▶ Exercise details
Set down, please, exactly the lines below that run from the line with "Brother HL-L2400DW stampante" to the line with "total: 3987.99 -> 4938.99", both lines included.

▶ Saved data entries
● ● ● ●

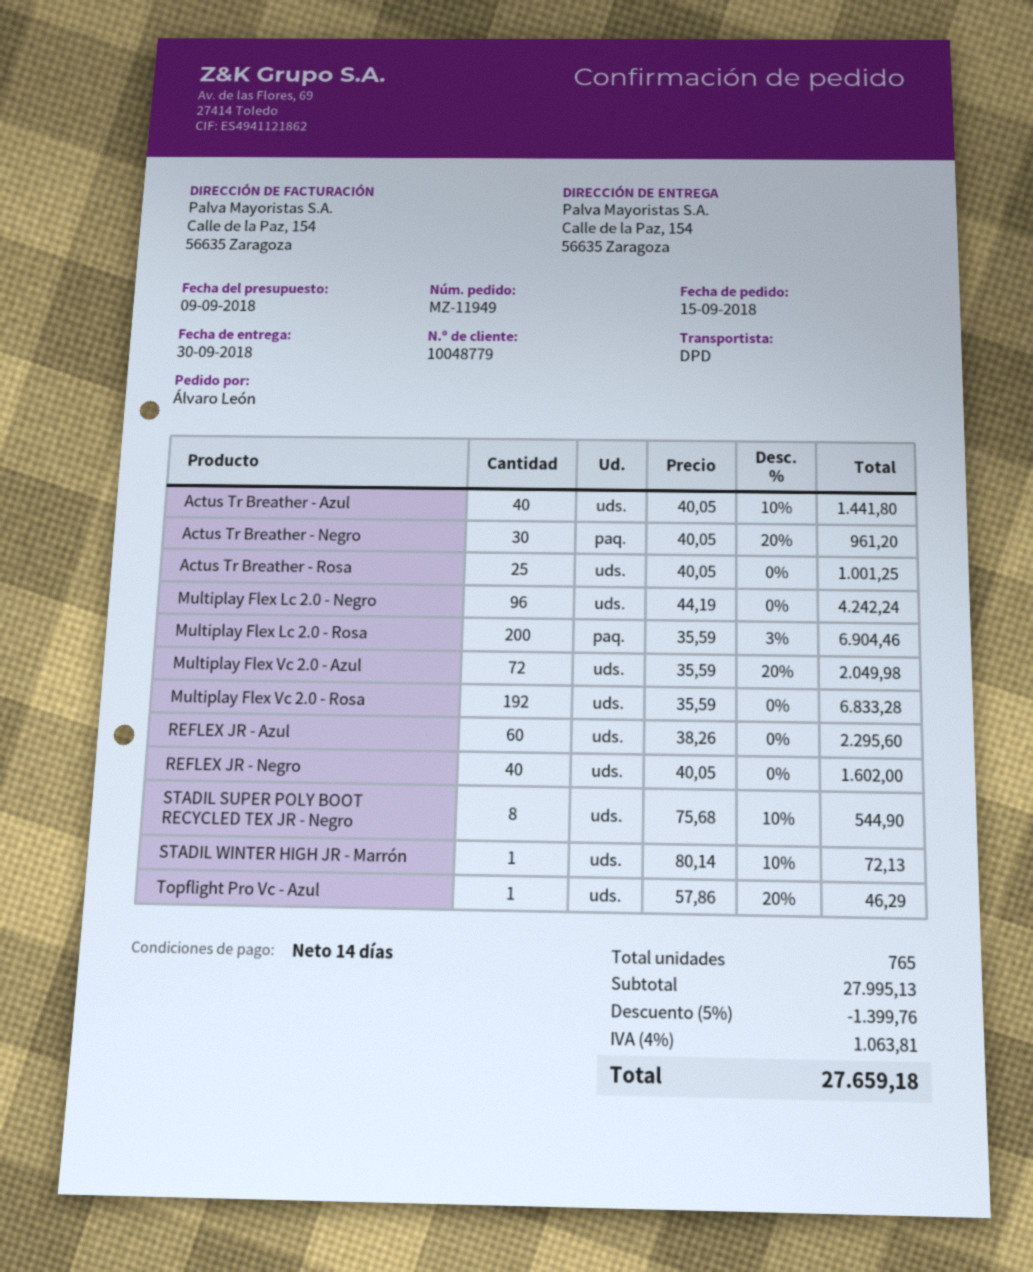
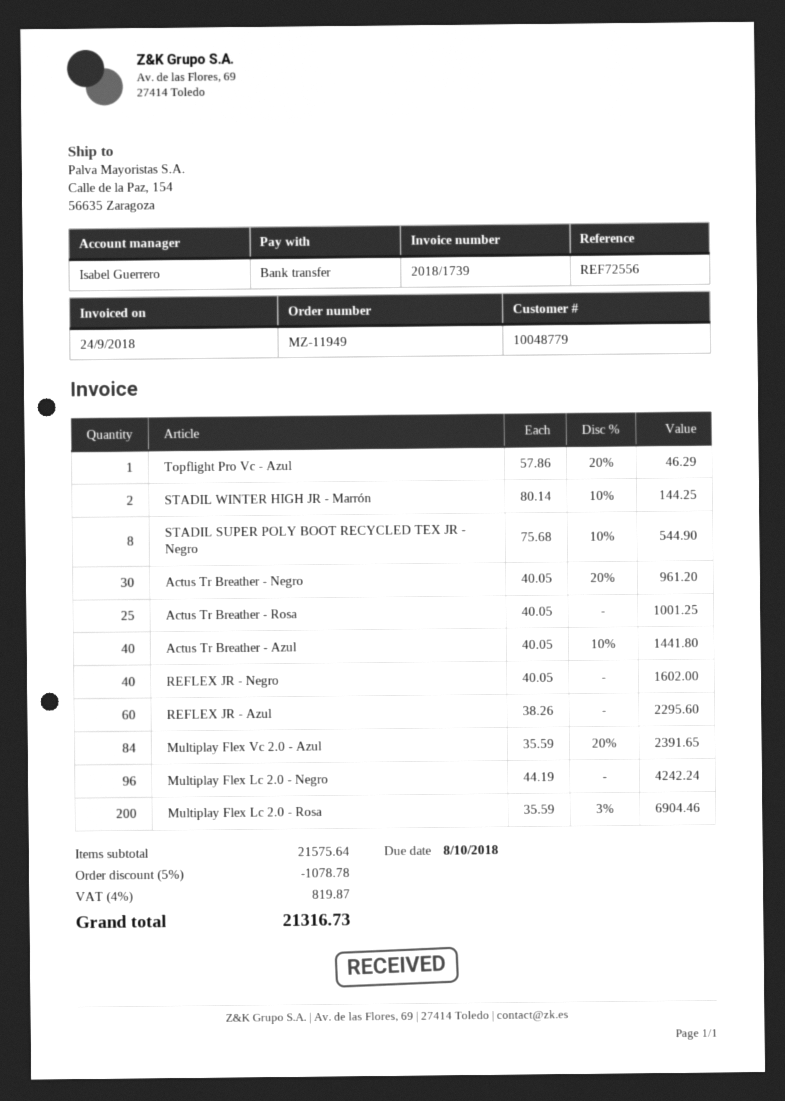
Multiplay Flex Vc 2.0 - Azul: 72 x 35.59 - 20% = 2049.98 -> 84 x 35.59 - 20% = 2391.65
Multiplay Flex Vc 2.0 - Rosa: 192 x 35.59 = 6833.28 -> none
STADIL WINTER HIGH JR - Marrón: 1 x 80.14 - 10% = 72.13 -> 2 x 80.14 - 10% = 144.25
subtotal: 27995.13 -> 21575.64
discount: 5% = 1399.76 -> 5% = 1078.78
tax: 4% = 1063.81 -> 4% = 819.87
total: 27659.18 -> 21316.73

● ● ● ●

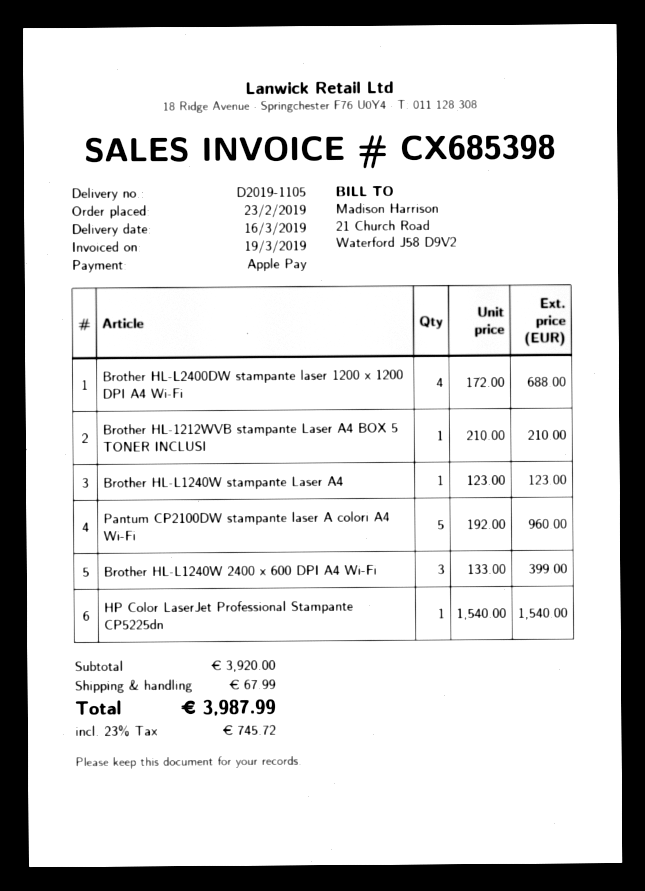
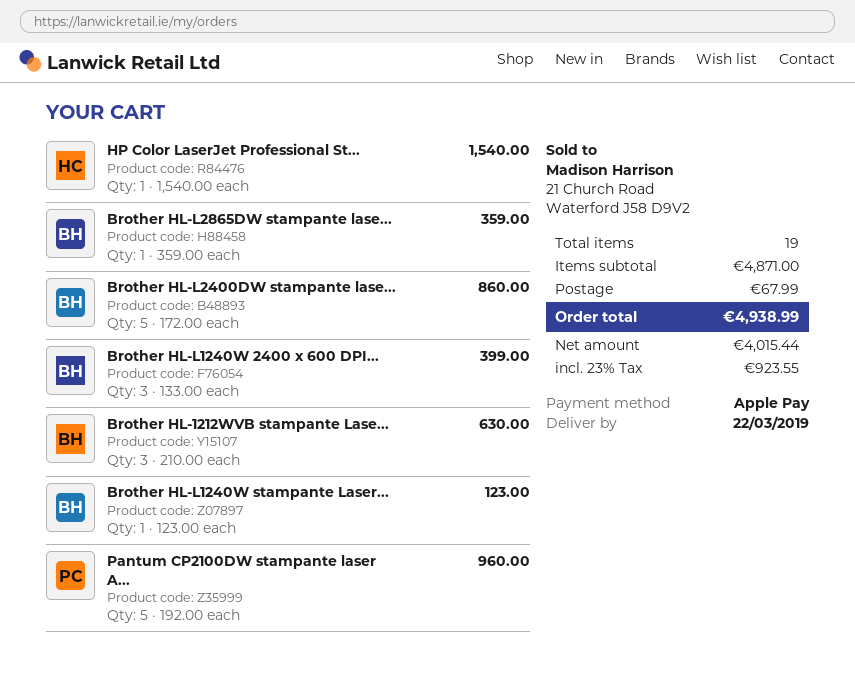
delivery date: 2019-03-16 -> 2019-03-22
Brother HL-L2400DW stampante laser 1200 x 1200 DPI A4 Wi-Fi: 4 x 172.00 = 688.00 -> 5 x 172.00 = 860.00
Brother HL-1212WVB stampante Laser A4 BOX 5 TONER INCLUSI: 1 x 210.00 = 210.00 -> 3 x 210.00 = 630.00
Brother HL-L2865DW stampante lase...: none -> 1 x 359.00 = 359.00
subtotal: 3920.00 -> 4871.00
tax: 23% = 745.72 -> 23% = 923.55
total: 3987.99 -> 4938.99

● ● ● ●

▶ Reply to the task
Brother HL-L2400DW stampante laser 1200 x 1200 DPI A4 Wi-Fi: 4 x 172.00 = 688.00 -> 5 x 172.00 = 860.00
Brother HL-1212WVB stampante Laser A4 BOX 5 TONER INCLUSI: 1 x 210.00 = 210.00 -> 3 x 210.00 = 630.00
Brother HL-L2865DW stampante lase...: none -> 1 x 359.00 = 359.00
subtotal: 3920.00 -> 4871.00
tax: 23% = 745.72 -> 23% = 923.55
total: 3987.99 -> 4938.99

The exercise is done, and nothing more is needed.